**Task statement:** Leave the pictures out. Return the rest of the listing below exactly.
*** Opening Provided entries ***
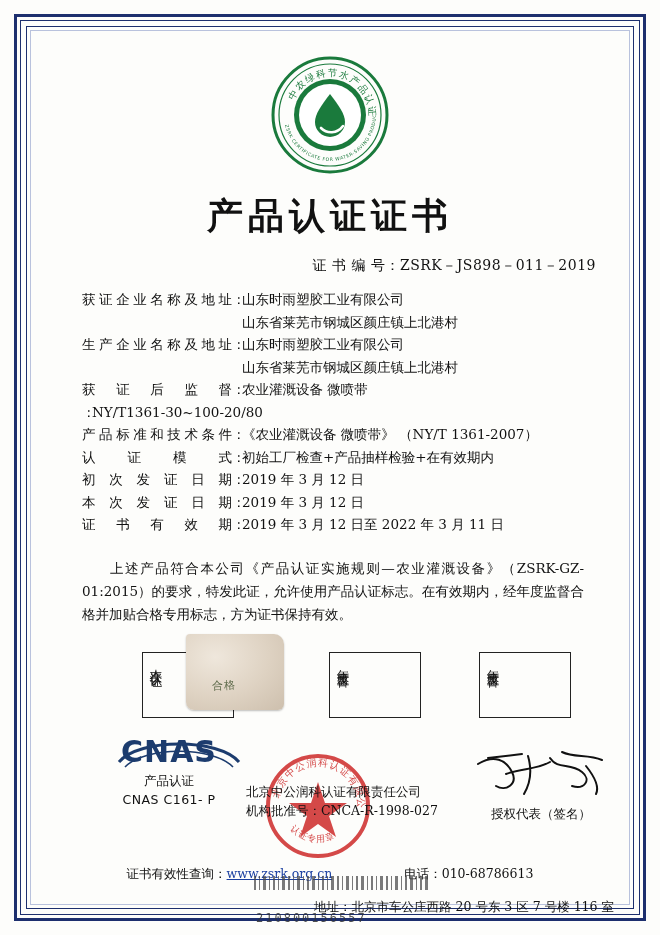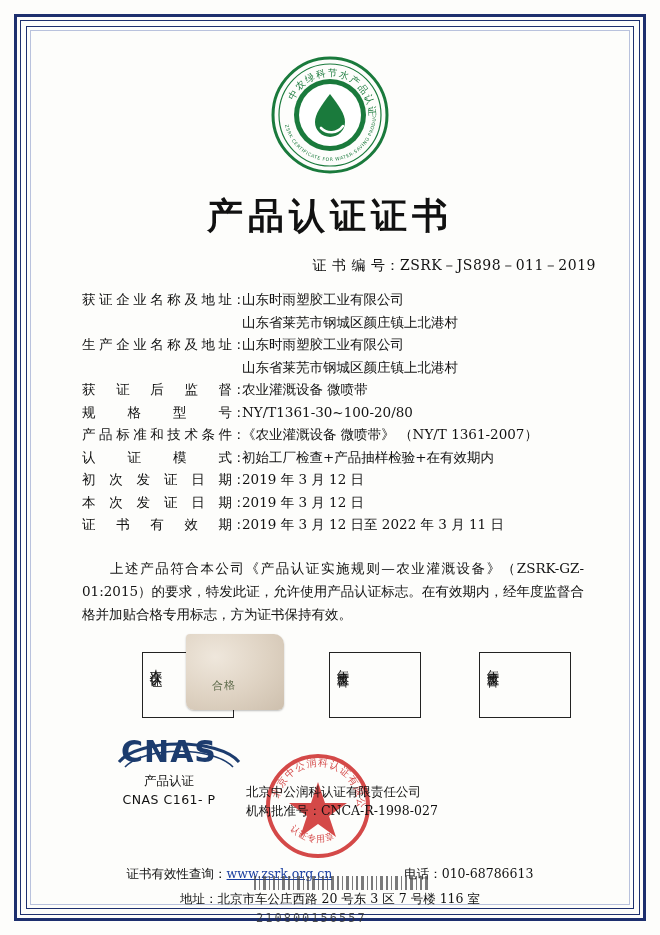--- a/index.html
+++ b/index.html
@@ -281,22 +281,22 @@
     display: flex;
     justify-content: center;
     gap: 72px;
     align-items: center;
   }
   .footer-line1 .url {
     color: #1a3fa0;
     text-decoration: underline;
   }
   .footer-line2 {
-    text-align: center;
-    margin-top: 8px;
+    text-align: right;
+    margin-top: 16px;
   }
 
   .barcode-text {
     position: absolute;
     left: 210px;
     top: 867px;
     font-family: "DejaVu Sans Mono", "Liberation Mono", monospace;
     font-size: 12px;
     letter-spacing: 2px;
     color: #333;
@@ -368,21 +368,20 @@
       </div>
       <div class="field-value-sub">山东省莱芜市钢城区颜庄镇上北港村</div>
 
       <div class="field-row">
         <div class="field-label">获证后监督</div>
         <div class="field-colon">：</div>
         <div class="field-value">农业灌溉设备 微喷带</div>
       </div>
 
       <div class="field-row">
-        <div class="field-label">规格型号</div>
         <div class="field-colon">：</div>
         <div class="field-value">NY/T1361-30~100-20/80</div>
       </div>
 
       <div class="field-row">
         <div class="field-label">产品标准和技术条件</div>
         <div class="field-colon">：</div>
         <div class="field-value">《农业灌溉设备 微喷带》 （NY/T 1361-2007）</div>
       </div>
 
@@ -458,20 +457,36 @@
             <textPath href="#sealArcB" startOffset="22%">认证专用章</textPath>
           </text>
         </svg>
       </div>
 
       <div class="issuer">
         <div>北京中公润科认证有限责任公司</div>
         <div>机构批准号：CNCA-R-1998-027</div>
       </div>
 
+      <div class="signature">
+        <div class="sign-img">
+          <svg width="150" height="58" viewBox="0 0 150 58" aria-hidden="true">
+            <g fill="none" stroke="#111" stroke-width="2" stroke-linecap="round">
+              <path d="M12 20 C28 10, 40 16, 46 28 C52 40, 40 48, 30 42"></path>
+              <path d="M22 14 L56 10"></path>
+              <path d="M40 30 C56 24, 70 26, 84 18"></path>
+              <path d="M62 12 C66 26, 64 40, 58 50"></path>
+              <path d="M84 14 C92 26, 104 18, 116 28 C126 36, 118 46, 106 42"></path>
+              <path d="M96 8 C108 14, 122 10, 136 16"></path>
+              <path d="M120 22 C128 32, 134 42, 130 50"></path>
+            </g>
+          </svg>
+        </div>
+        <div class="sign-label">授权代表（签名）</div>
+      </div>
 
     </div>
 
     <div class="footer">
       <div class="footer-line1">
         <div>
           <span>证书有效性查询：</span><span class="url">www.zsrk.org.cn</span>
         </div>
         <div>
           <span>电话：</span><span>010-68786613</span>

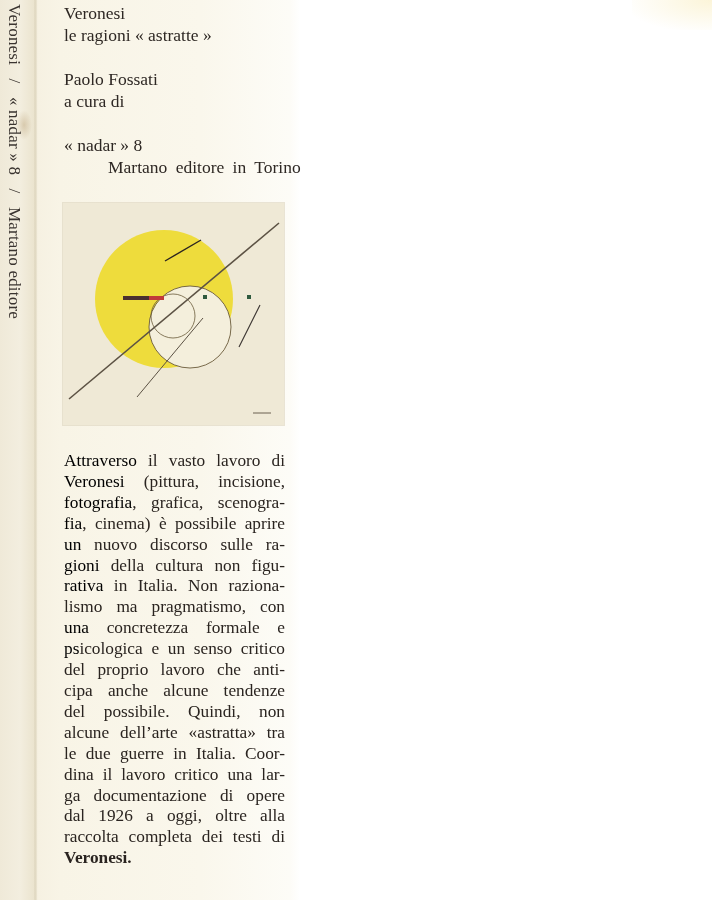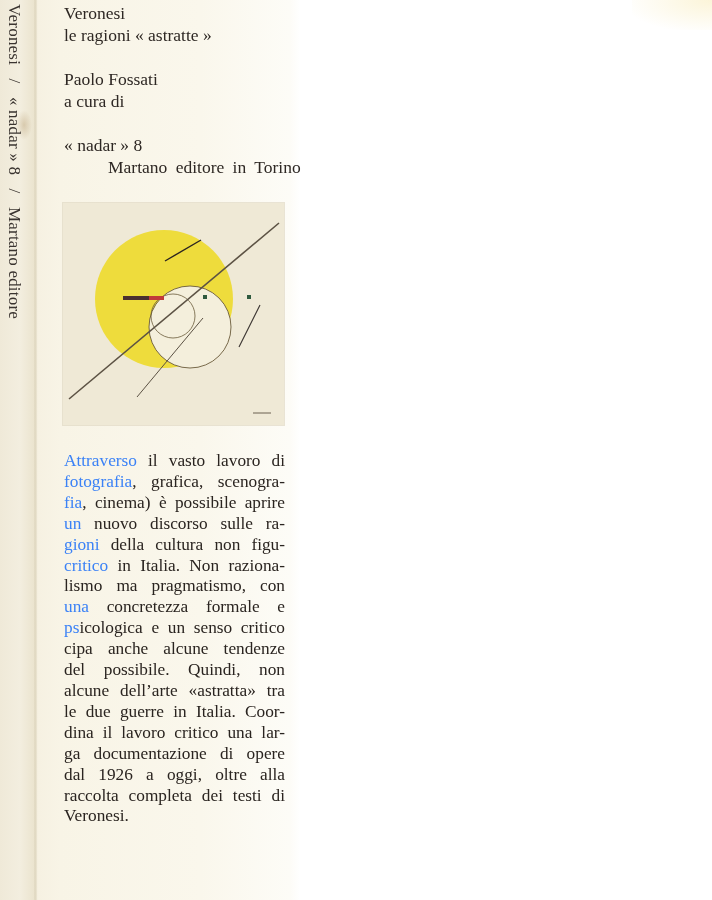--- a/index.html
+++ b/index.html
@@ -85,22 +85,22 @@
       line-height: 20.9px;
       color: #2a2420;
     }
     .blurb .bl {
       display: block;
       text-align: justify;
       text-align-last: justify;
       white-space: nowrap;
       overflow: visible;
     }
-    .blurb .bl.last { text-align-last: left; }
-    .blurb .tint { color: #3b82f6; }
+    .blurb .bl.last { text-align-last: left; font-weight: bold; }
+    .blurb .tint { color: #000000; }
   </style>
 </head>
 <body>
 
 <div class="cover-strip"></div>
 <div class="spine-fold"></div>
 <div class="stain"></div>
 <div class="corner-tint"></div>
 
 <div class="spine-text">
@@ -135,28 +135,30 @@
     <line x1="6" y1="196" x2="216" y2="20" stroke="#5c5244" stroke-width="1.6"></line>
     <line x1="102" y1="58" x2="138" y2="37" stroke="#2a2420" stroke-width="1.4"></line>
     <line x1="74" y1="194" x2="140" y2="115" stroke="#5c5244" stroke-width="1"></line>
     <line x1="176" y1="144" x2="197" y2="102" stroke="#3a3430" stroke-width="1.1"></line>
     <line x1="190" y1="210" x2="208" y2="210" stroke="#6a6050" stroke-width="1"></line>
   </svg>
 </div>
 
 <div class="blurb">
   <span class="bl"><span class="tint">Attraverso</span><span> il vasto lavoro di</span></span>
+  <span class="bl"><span class="tint">Veronesi</span><span> (pittura, incisione,</span></span>
   <span class="bl"><span class="tint">fotografia</span><span>, grafica, scenogra-</span></span>
   <span class="bl"><span class="tint">fia</span><span>, cinema) è possibile aprire</span></span>
   <span class="bl"><span class="tint">un</span><span> nuovo discorso sulle ra-</span></span>
   <span class="bl"><span class="tint">gioni</span><span> della cultura non figu-</span></span>
-  <span class="bl"><span class="tint">critico</span><span> in Italia. Non raziona-</span></span>
+  <span class="bl"><span class="tint">rativa</span><span> in Italia. Non raziona-</span></span>
   <span class="bl"><span class="tint"></span><span>lismo ma pragmatismo, con</span></span>
   <span class="bl"><span class="tint">una</span><span> concretezza formale e</span></span>
   <span class="bl"><span class="tint">ps</span><span>icologica e un senso critico</span></span>
+  <span class="bl"><span class="tint"></span><span>del proprio lavoro che anti-</span></span>
   <span class="bl"><span class="tint"></span><span>cipa anche alcune tendenze</span></span>
   <span class="bl"><span class="tint"></span><span>del possibile. Quindi, non</span></span>
   <span class="bl"><span class="tint"></span><span>alcune dell’arte «astratta» tra</span></span>
   <span class="bl"><span class="tint"></span><span>le due guerre in Italia. Coor-</span></span>
   <span class="bl"><span class="tint"></span><span>dina il lavoro critico una lar-</span></span>
   <span class="bl"><span class="tint"></span><span>ga documentazione di opere</span></span>
   <span class="bl"><span class="tint"></span><span>dal 1926 a oggi, oltre alla</span></span>
   <span class="bl"><span class="tint"></span><span>raccolta completa dei testi di</span></span>
   <span class="bl last"><span class="tint"></span><span>Veronesi.</span></span>
 </div>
*** Closing Provided entries ***
**Result for this task:**
--- a/index.html
+++ b/index.html
@@ -281,22 +281,22 @@
     display: flex;
     justify-content: center;
     gap: 72px;
     align-items: center;
   }
   .footer-line1 .url {
     color: #1a3fa0;
     text-decoration: underline;
   }
   .footer-line2 {
-    text-align: center;
-    margin-top: 8px;
+    text-align: right;
+    margin-top: 16px;
   }
 
   .barcode-text {
     position: absolute;
     left: 210px;
     top: 867px;
     font-family: "DejaVu Sans Mono", "Liberation Mono", monospace;
     font-size: 12px;
     letter-spacing: 2px;
     color: #333;
@@ -368,21 +368,20 @@
       </div>
       <div class="field-value-sub">山东省莱芜市钢城区颜庄镇上北港村</div>
 
       <div class="field-row">
         <div class="field-label">获证后监督</div>
         <div class="field-colon">：</div>
         <div class="field-value">农业灌溉设备 微喷带</div>
       </div>
 
       <div class="field-row">
-        <div class="field-label">规格型号</div>
         <div class="field-colon">：</div>
         <div class="field-value">NY/T1361-30~100-20/80</div>
       </div>
 
       <div class="field-row">
         <div class="field-label">产品标准和技术条件</div>
         <div class="field-colon">：</div>
         <div class="field-value">《农业灌溉设备 微喷带》 （NY/T 1361-2007）</div>
       </div>
 
@@ -458,20 +457,36 @@
             <textPath href="#sealArcB" startOffset="22%">认证专用章</textPath>
           </text>
         </svg>
       </div>
 
       <div class="issuer">
         <div>北京中公润科认证有限责任公司</div>
         <div>机构批准号：CNCA-R-1998-027</div>
       </div>
 
+      <div class="signature">
+        <div class="sign-img">
+          <svg width="150" height="58" viewBox="0 0 150 58" aria-hidden="true">
+            <g fill="none" stroke="#111" stroke-width="2" stroke-linecap="round">
+              <path d="M12 20 C28 10, 40 16, 46 28 C52 40, 40 48, 30 42"></path>
+              <path d="M22 14 L56 10"></path>
+              <path d="M40 30 C56 24, 70 26, 84 18"></path>
+              <path d="M62 12 C66 26, 64 40, 58 50"></path>
+              <path d="M84 14 C92 26, 104 18, 116 28 C126 36, 118 46, 106 42"></path>
+              <path d="M96 8 C108 14, 122 10, 136 16"></path>
+              <path d="M120 22 C128 32, 134 42, 130 50"></path>
+            </g>
+          </svg>
+        </div>
+        <div class="sign-label">授权代表（签名）</div>
+      </div>
 
     </div>
 
     <div class="footer">
       <div class="footer-line1">
         <div>
           <span>证书有效性查询：</span><span class="url">www.zsrk.org.cn</span>
         </div>
         <div>
           <span>电话：</span><span>010-68786613</span>

--- a/index.html
+++ b/index.html
@@ -85,22 +85,22 @@
       line-height: 20.9px;
       color: #2a2420;
     }
     .blurb .bl {
       display: block;
       text-align: justify;
       text-align-last: justify;
       white-space: nowrap;
       overflow: visible;
     }
-    .blurb .bl.last { text-align-last: left; }
-    .blurb .tint { color: #3b82f6; }
+    .blurb .bl.last { text-align-last: left; font-weight: bold; }
+    .blurb .tint { color: #000000; }
   </style>
 </head>
 <body>
 
 <div class="cover-strip"></div>
 <div class="spine-fold"></div>
 <div class="stain"></div>
 <div class="corner-tint"></div>
 
 <div class="spine-text">
@@ -135,28 +135,30 @@
     <line x1="6" y1="196" x2="216" y2="20" stroke="#5c5244" stroke-width="1.6"></line>
     <line x1="102" y1="58" x2="138" y2="37" stroke="#2a2420" stroke-width="1.4"></line>
     <line x1="74" y1="194" x2="140" y2="115" stroke="#5c5244" stroke-width="1"></line>
     <line x1="176" y1="144" x2="197" y2="102" stroke="#3a3430" stroke-width="1.1"></line>
     <line x1="190" y1="210" x2="208" y2="210" stroke="#6a6050" stroke-width="1"></line>
   </svg>
 </div>
 
 <div class="blurb">
   <span class="bl"><span class="tint">Attraverso</span><span> il vasto lavoro di</span></span>
+  <span class="bl"><span class="tint">Veronesi</span><span> (pittura, incisione,</span></span>
   <span class="bl"><span class="tint">fotografia</span><span>, grafica, scenogra-</span></span>
   <span class="bl"><span class="tint">fia</span><span>, cinema) è possibile aprire</span></span>
   <span class="bl"><span class="tint">un</span><span> nuovo discorso sulle ra-</span></span>
   <span class="bl"><span class="tint">gioni</span><span> della cultura non figu-</span></span>
-  <span class="bl"><span class="tint">critico</span><span> in Italia. Non raziona-</span></span>
+  <span class="bl"><span class="tint">rativa</span><span> in Italia. Non raziona-</span></span>
   <span class="bl"><span class="tint"></span><span>lismo ma pragmatismo, con</span></span>
   <span class="bl"><span class="tint">una</span><span> concretezza formale e</span></span>
   <span class="bl"><span class="tint">ps</span><span>icologica e un senso critico</span></span>
+  <span class="bl"><span class="tint"></span><span>del proprio lavoro che anti-</span></span>
   <span class="bl"><span class="tint"></span><span>cipa anche alcune tendenze</span></span>
   <span class="bl"><span class="tint"></span><span>del possibile. Quindi, non</span></span>
   <span class="bl"><span class="tint"></span><span>alcune dell’arte «astratta» tra</span></span>
   <span class="bl"><span class="tint"></span><span>le due guerre in Italia. Coor-</span></span>
   <span class="bl"><span class="tint"></span><span>dina il lavoro critico una lar-</span></span>
   <span class="bl"><span class="tint"></span><span>ga documentazione di opere</span></span>
   <span class="bl"><span class="tint"></span><span>dal 1926 a oggi, oltre alla</span></span>
   <span class="bl"><span class="tint"></span><span>raccolta completa dei testi di</span></span>
   <span class="bl last"><span class="tint"></span><span>Veronesi.</span></span>
 </div>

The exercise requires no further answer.